**Work to be completed**.
Copy every line from the records that holds the word "development".
─── Supplied material
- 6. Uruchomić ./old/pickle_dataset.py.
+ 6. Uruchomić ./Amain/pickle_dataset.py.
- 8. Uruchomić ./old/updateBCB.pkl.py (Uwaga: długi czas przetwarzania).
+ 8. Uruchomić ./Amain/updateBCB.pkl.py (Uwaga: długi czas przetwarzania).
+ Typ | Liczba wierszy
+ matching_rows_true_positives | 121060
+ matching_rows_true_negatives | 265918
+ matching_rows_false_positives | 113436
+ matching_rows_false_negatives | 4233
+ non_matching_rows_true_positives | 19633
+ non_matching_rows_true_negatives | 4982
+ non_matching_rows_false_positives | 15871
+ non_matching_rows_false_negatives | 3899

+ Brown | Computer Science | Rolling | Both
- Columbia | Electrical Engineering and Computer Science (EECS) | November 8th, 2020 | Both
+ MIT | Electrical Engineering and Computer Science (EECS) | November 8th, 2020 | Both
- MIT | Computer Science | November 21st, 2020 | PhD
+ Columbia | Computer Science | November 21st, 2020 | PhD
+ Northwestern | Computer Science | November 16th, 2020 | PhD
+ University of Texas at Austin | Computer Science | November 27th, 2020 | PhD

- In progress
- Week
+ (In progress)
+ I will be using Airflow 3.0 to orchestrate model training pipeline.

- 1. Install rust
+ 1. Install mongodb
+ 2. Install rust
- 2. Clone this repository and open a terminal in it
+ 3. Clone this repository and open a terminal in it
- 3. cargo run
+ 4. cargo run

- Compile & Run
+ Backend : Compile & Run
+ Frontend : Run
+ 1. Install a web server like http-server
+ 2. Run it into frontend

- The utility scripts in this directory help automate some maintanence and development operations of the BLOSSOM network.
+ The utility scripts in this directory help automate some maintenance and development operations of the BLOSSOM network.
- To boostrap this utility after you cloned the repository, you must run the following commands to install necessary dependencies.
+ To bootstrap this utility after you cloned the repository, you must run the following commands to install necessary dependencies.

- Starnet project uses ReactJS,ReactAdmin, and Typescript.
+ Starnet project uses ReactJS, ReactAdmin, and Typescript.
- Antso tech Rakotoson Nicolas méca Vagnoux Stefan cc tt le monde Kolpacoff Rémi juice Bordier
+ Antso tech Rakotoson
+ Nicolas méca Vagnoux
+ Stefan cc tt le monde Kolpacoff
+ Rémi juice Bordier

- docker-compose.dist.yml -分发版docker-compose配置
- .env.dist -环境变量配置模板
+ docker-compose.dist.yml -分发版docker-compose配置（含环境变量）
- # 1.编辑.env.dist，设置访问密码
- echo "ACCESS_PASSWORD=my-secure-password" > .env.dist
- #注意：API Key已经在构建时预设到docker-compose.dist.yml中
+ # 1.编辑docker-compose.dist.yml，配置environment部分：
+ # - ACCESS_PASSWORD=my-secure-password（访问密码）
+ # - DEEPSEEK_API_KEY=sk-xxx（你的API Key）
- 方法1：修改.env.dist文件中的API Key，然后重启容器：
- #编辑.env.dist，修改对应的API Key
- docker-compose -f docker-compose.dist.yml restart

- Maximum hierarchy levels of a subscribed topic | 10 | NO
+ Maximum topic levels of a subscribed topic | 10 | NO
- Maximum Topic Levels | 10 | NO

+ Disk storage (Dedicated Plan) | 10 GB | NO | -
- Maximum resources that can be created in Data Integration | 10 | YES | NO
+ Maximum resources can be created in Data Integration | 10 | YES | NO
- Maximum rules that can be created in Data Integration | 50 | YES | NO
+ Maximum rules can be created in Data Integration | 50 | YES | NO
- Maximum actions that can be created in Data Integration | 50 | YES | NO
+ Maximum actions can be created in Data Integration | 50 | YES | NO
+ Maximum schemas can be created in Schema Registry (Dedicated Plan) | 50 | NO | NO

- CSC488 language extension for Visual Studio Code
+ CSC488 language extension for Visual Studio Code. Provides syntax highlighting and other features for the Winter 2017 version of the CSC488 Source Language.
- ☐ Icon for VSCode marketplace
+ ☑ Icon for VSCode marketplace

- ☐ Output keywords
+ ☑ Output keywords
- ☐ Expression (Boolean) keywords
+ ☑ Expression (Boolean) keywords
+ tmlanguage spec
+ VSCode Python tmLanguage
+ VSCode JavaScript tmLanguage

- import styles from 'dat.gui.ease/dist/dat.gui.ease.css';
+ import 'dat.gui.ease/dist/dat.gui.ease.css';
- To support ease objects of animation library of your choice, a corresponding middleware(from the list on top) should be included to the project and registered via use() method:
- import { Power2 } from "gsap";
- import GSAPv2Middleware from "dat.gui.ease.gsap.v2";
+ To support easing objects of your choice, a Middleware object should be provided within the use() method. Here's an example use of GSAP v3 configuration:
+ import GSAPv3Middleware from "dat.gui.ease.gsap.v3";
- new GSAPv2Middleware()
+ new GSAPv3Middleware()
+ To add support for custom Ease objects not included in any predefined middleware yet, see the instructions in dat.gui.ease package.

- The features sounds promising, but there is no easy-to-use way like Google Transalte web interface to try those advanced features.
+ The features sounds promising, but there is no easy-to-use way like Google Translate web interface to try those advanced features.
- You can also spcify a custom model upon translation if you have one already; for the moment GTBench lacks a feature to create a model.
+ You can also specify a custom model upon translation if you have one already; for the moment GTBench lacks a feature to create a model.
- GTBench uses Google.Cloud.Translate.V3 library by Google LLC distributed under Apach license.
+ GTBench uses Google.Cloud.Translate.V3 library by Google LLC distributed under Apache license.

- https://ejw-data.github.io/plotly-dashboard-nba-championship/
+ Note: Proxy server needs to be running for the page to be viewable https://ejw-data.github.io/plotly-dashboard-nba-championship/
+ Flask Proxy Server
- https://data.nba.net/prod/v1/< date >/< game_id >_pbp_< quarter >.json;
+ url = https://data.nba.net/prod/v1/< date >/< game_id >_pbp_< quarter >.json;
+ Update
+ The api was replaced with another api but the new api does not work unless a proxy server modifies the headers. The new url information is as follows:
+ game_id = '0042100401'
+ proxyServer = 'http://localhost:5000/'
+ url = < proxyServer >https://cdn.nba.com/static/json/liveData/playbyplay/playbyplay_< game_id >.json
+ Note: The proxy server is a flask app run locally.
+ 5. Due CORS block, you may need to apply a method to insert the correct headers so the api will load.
──────
**Task answer**.
- The utility scripts in this directory help automate some maintanence and development operations of the BLOSSOM network.
+ The utility scripts in this directory help automate some maintenance and development operations of the BLOSSOM network.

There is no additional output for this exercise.